Du cross au marathon
« Mes études m’ont ensuite amené dans le Doubs, à l’ENIL de Mamirolle et en apprentissage à la fromagerie de Flangebouche ». C’est aussi dans ce secteur qu’elle rencontre son futur mari. Le VTT est bien sûr toujours d’actualité et elle profite de ses après-midis libres pour apprivoiser le relief franc-comtois. « En 2015, je participe à mes premiers championnats du monde et aux coupes du Monde où je termine 8ème sur une manche en Suisse ». Autant dire qu’avec de tels résultats, la place du vélo s’intensifie avec pas moins d’une quinzaine d’heures d’entrainement par semaine. Les belles performances mondiales et européennes s’enchainent. Estelle passe en Elite et obtient une 3ème place aux championnats de France avant d’enchainer des blessures importantes en 2017 et 2018 avec une fracture du tibia péroné et une fracture du péroné de l’autre jambe l’année suivante. Elle décide à la suite de ces accidents dans son parcours de vététiste amateur de laisser tomber le XCO, comprenez le cross pour passer au XCM, c’est-à-dire le marathon avec des distances de 60 à 120 km pour des courses qui durent de 4 à 7h.
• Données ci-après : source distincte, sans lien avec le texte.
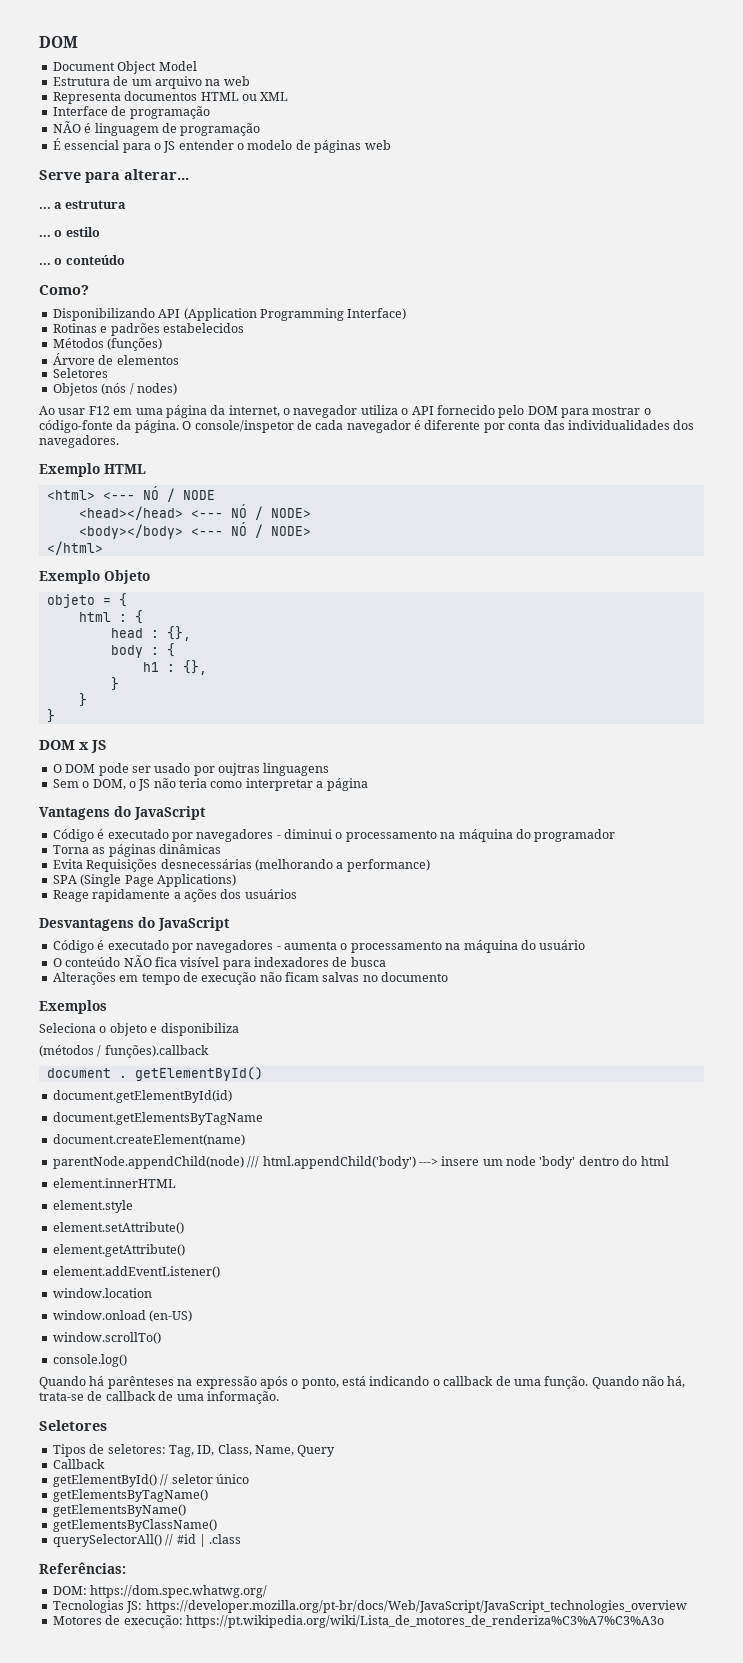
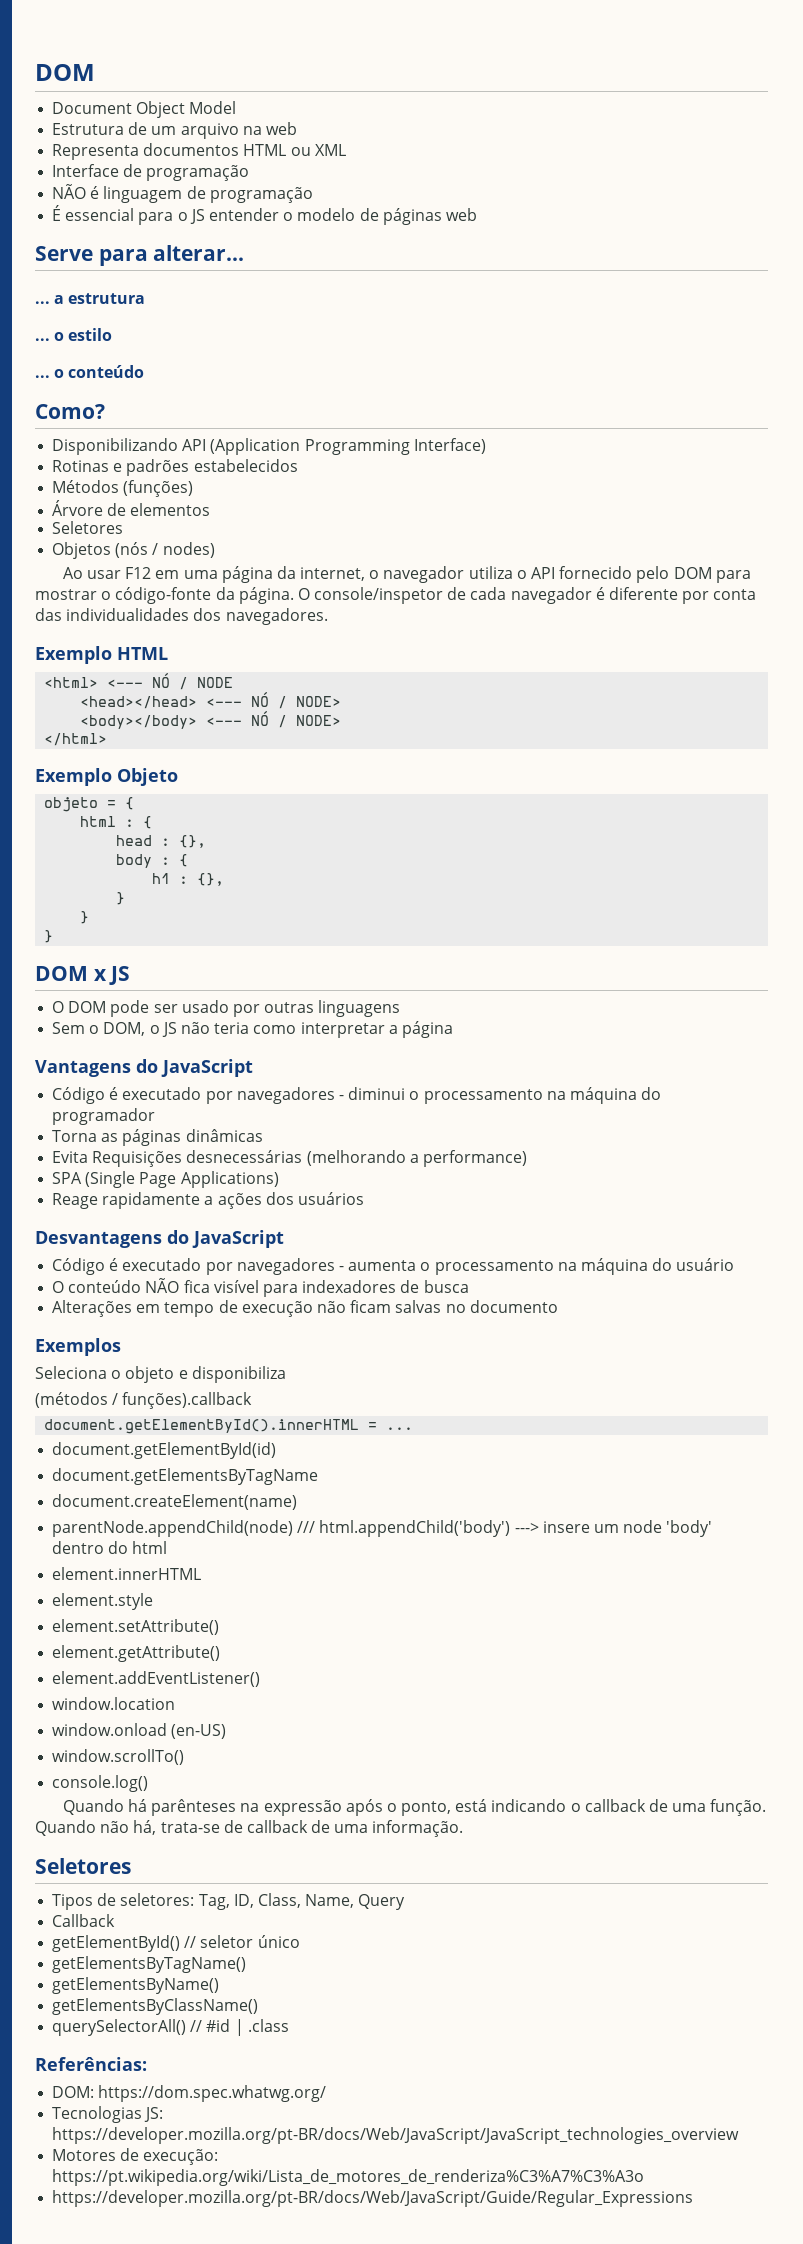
- O DOM pode ser usado por oujtras linguagens
+ O DOM pode ser usado por outras linguagens
- document . getElementById()
+ document.getElementById().innerHTML = ...
- Tecnologias JS: https://developer.mozilla.org/pt-br/docs/Web/JavaScript/JavaScript_technologies_overview
+ Tecnologias JS: https://developer.mozilla.org/pt-BR/docs/Web/JavaScript/JavaScript_technologies_overview
+ https://developer.mozilla.org/pt-BR/docs/Web/JavaScript/Guide/Regular_Expressions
Championne et mère de famille
Puis vient l’année 2019, celle où elle apprend qu’elle attend un bébé qui naitra l’année suivante. « 6 mois après la naissance de mon fils, je participais déjà au championnat de France marathon avec une 8ème place à la clé » explique-t-elle, expliquant reprendre alors des entrainements intensifs qui vont lui valoir sur cette même compétition de beaux résultats avec des podiums en 2021, 2022 et 2023 ainsi qu’un titre de vice-championne d’Europe. Un beau palmarès qui s’est aussi étoffé en se confrontant aux meilleures de sa discipline au niveau mondial, mais à quelques kilomètres de chez elles seulement, à Ornans. Estelle Morel est en effet devenue la spécialiste incontestée de l’extrême sur Loue. 2ème en 2020, elle remporte ensuite cette course en 2021, 2022 et il y a quelques semaines à peine en 2023. Et ce toujours avec un statut amateur. « La plupart des autres filles sont des professionnelles et n’ont ni boulot, ni enfant. Mais pour moi, travail et famille auront toujours été mon équilibre donc je ne regrette pas de ne pas avoir franchi le cap d’être dans une équipe pro ».
Aujourd’hui, l’heure est venue de remiser le VTT, en tout cas de mettre un terme aux courses de haut niveau. « J’ai décidé de dire stop et de me consacrer à ma famille avec aussi l’envie d’avoir un deuxième enfant ».